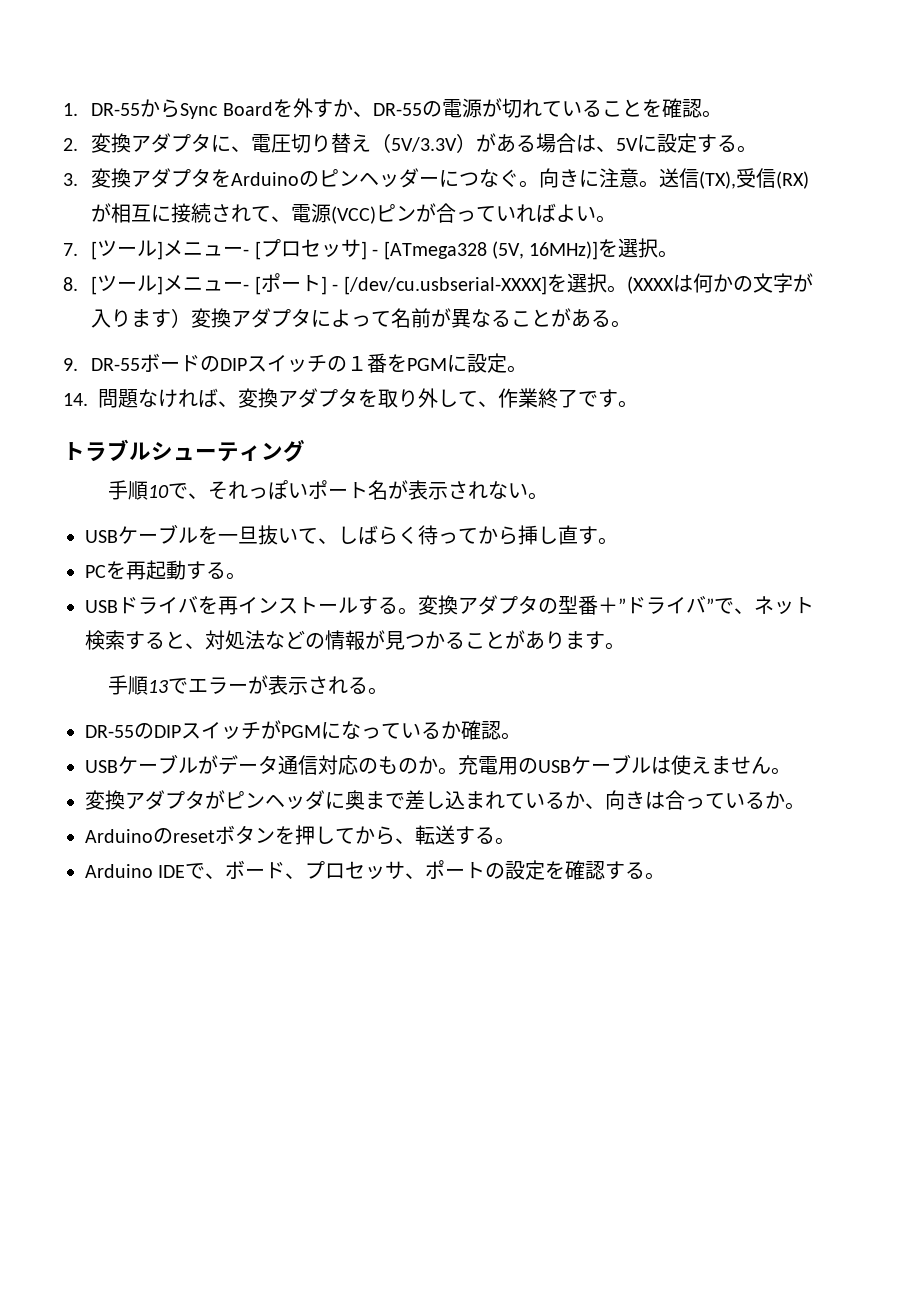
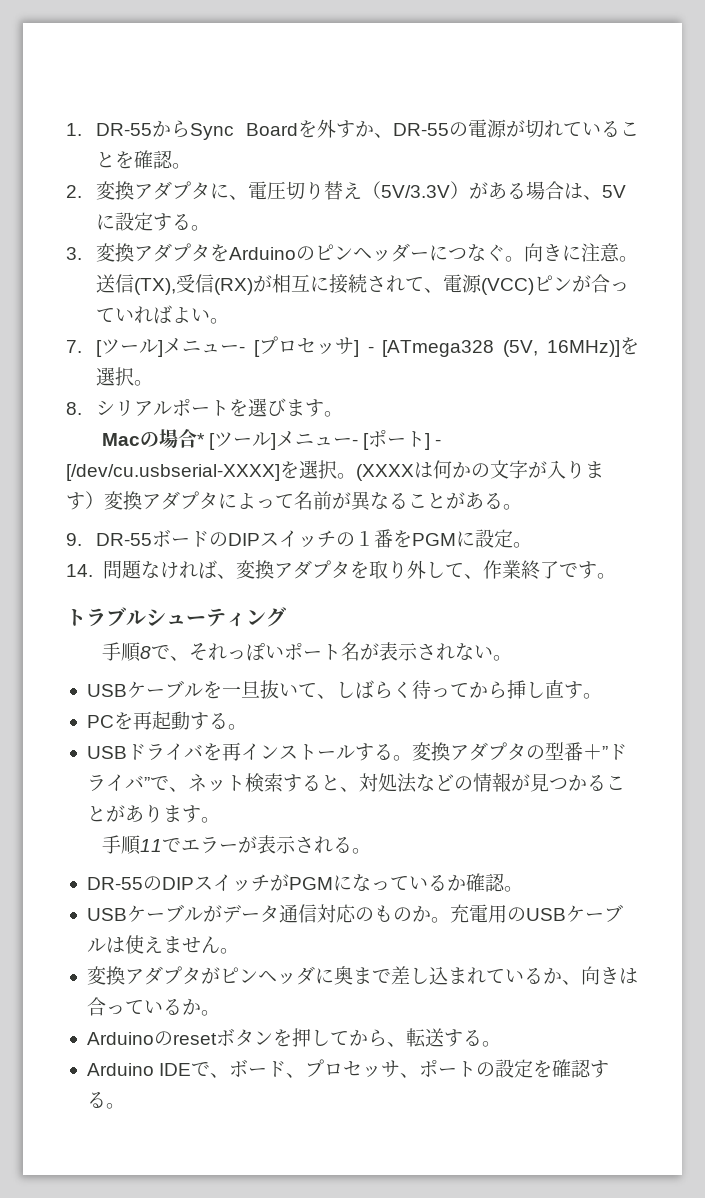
- 8. [ツール]メニュー- [ポート] - [/dev/cu.usbserial-XXXX]を選択。
+ 8.シリアルポートを選びます。
+ Macの場合* [ツール]メニュー- [ポート] - [/dev/cu.usbserial-XXXX]を選択。
- 手順10で、それっぽいポート名が表示されない。
+ 手順8で、それっぽいポート名が表示されない。
- 手順13でエラーが表示される。
+ 手順11でエラーが表示される。

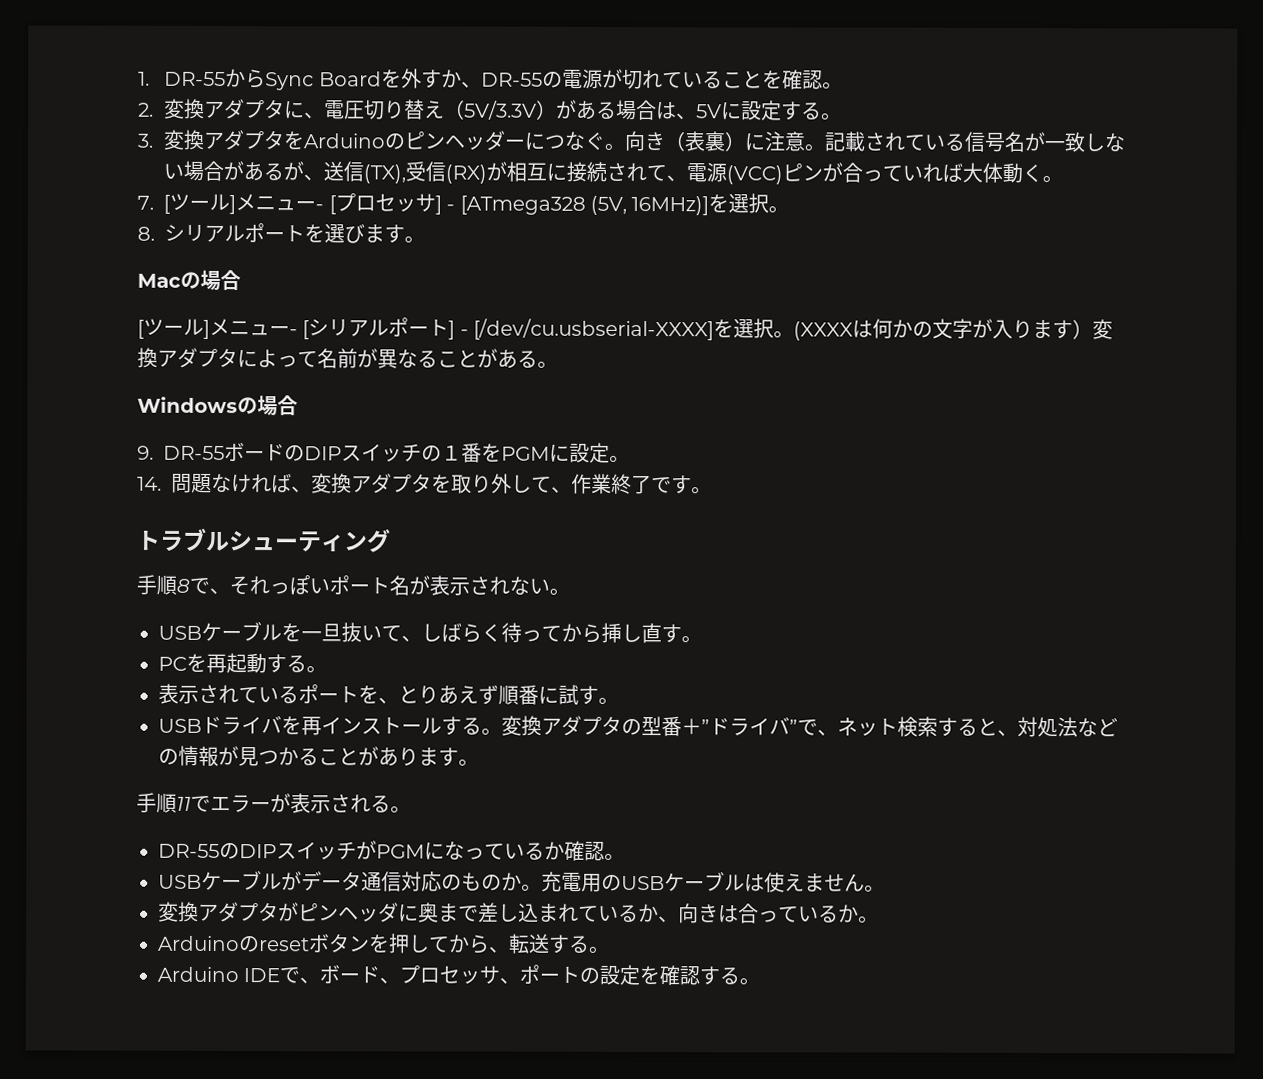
- 向きに注意。送信(TX),受信(RX)が相互に接続されて、電源(VCC)ピンが合っていればよい。
+ 向き（表裏）に注意。記載されている信号名が一致しない場合があるが、送信(TX),受信(RX)が相互に接続されて、電源(VCC)ピンが合っていれば大体動く。
- Macの場合* [ツール]メニュー- [ポート] - [/dev/cu.usbserial-XXXX]を選択。
+ Macの場合
+ [ツール]メニュー- [シリアルポート] - [/dev/cu.usbserial-XXXX]を選択。
+ Windowsの場合
+ 表示されているポートを、とりあえず順番に試す。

•••

• **THE PROBLEM**
Check the lines above and copy each one that includes "XXXX".

• **EXERCISE SOLUTION**
- 8. [ツール]メニュー- [ポート] - [/dev/cu.usbserial-XXXX]を選択。
+ Macの場合* [ツール]メニュー- [ポート] - [/dev/cu.usbserial-XXXX]を選択。
- Macの場合* [ツール]メニュー- [ポート] - [/dev/cu.usbserial-XXXX]を選択。
+ [ツール]メニュー- [シリアルポート] - [/dev/cu.usbserial-XXXX]を選択。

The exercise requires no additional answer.